St. Pierre, Eierschwämmli, Andenkirsche
Das stimmigste Nicht-Dessert des Abends. Am Tisch wird noch ein Gurkensud angegossen, welcher eine willkommene, das Gericht um eine frische Komponente erweiternde, Facette beisteuert. Aber leider muss ich dennoch erwähnen, dass ein von mir kürzlich in einem nicht allzu weit entfernten Delikatessengeschäft gekaufter St. Pierre, eine merkbar höhere Qualität aufwies als das hier servierte Exemplar.
Ormalinger Jungschwein, Pulpo, Tomate
Das Schwein ist tadellos. Fleisch saftig, Schwarte knusprig. Der Pulpo ist nicht der Rede wert. Die Tomate erinnert in Präsentation und Geschmack an Tomatenmark. Kombiniert mit weissen Bohnen, kommt unweigerlich die Erinnerung an alte Italowestern hoch.
Curryglace, Kokosnuss, Ananas
Das Pré-Dessert ist das Highlight des Abends. Erfrischend exotisch.
Schokolade, Kirsche, Estragon
Optisch, wie alle anderen Teller, durchaus ansprechend. Ansonsten ziemlich eindimensional süss, trotz des Estragon.
Kaffee, Vanille
Auch beim letzten Dessert kann der erneut sehr süsse Gesamteindruck leider kein erhofftes Highlight mehr setzen.

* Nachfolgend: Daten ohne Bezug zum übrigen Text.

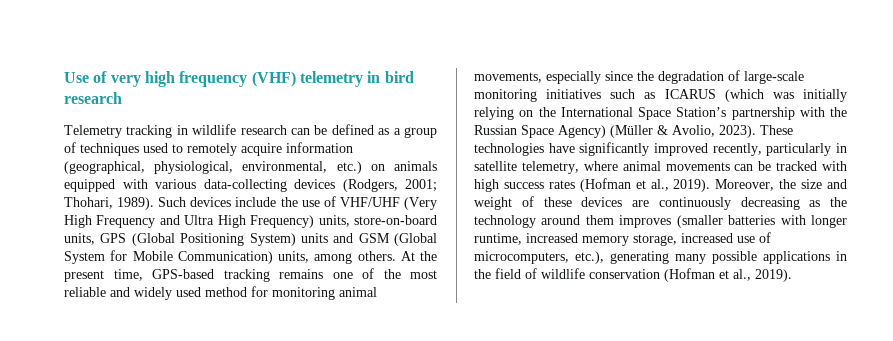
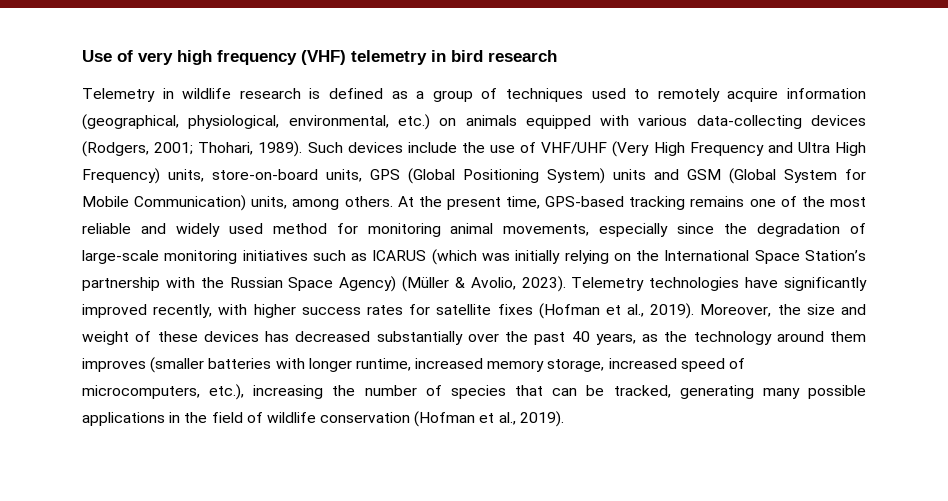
- Telemetry tracking in wildlife research can be defined as a group of techniques used to remotely acquire information (geographical, physiological, environmental, etc.) on animals equipped with various data-collecting devices (Rodgers, 2001; Thohari, 1989).
+ Telemetry in wildlife research is defined as a group of techniques used to remotely acquire information (geographical, physiological, environmental, etc.) on animals equipped with various data-collecting devices (Rodgers, 2001; Thohari, 1989).
- These technologies have significantly improved recently, particularly in satellite telemetry, where animal movements can be tracked with high success rates (Hofman et al., 2019).
+ Telemetry technologies have significantly improved recently, with higher success rates for satellite fixes (Hofman et al., 2019).
- Moreover, the size and weight of these devices are continuously decreasing as the technology around them improves (smaller batteries with longer runtime, increased memory storage, increased use of microcomputers, etc.), generating many possible applications in the field of wildlife conservation (Hofman et al., 2019).
+ Moreover, the size and weight of these devices has decreased substantially over the past 40 years, as the technology around them improves (smaller batteries with longer runtime, increased memory storage, increased speed of microcomputers, etc.), increasing the number of species that can be tracked, generating many possible applications in the field of wildlife conservation (Hofman et al., 2019).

Es werden noch 3 Friandises aufgetischt, welche allesamt keine Freude mehr verbreiteten. Dieser Bericht liest sich relativ negativ. Das Essen war keineswegs schlecht. Kein Gericht, abgesehen vom Shiitake-Bällchen und dem Tomateneis, hinterlässt bleibende negative Eindrücke. Jedoch gab es auch keinen Teller, der positiv in Erinnerung bleibt. Die Ideen sind durchaus interessant. Zwei grosse Kritikpunkte liessen jedoch niemals richtige Freude aufkommen. Die servierten Produkte waren allesamt nicht von der höchsten Klasse. Und mit den Produkten steht und fällt bekanntlich ein Essen. Vor allem in Restaurants dieser Kategorie. Desweiteren sind die Teller zwar durchgehend sehr ansprechend präsentiert, jedoch ist es sehr schwierig, sich eine richtig gut schmeckende Gabel zusammenzustellen. Die Proportionen und die sich aus der Anrichtung der einzelnen Elemente ergebenden Bissen erforderen viel Feintuning auf der Gabel, was nicht immer gelingt. Der Service ist zwar sehr freundlich, hinterlässt aber dennoch einen etwas zwiespältigen Eindruck. Nach meiner Weinbestellung (2010 Maximin Grünhäuser Abtsberg Riesling Spätlese) kam die freundliche Dame kurz darauf zurück und fragte nach :”Sie mögen es etwas süsser?”. Um dann hinterher zu schieben, dass der Wein sicherlich gut zu einigen Gerichten passen würde…
Ich hatte mir etwas mehr erhofft von diesem Abend. Vielleicht beim nächsten Mal.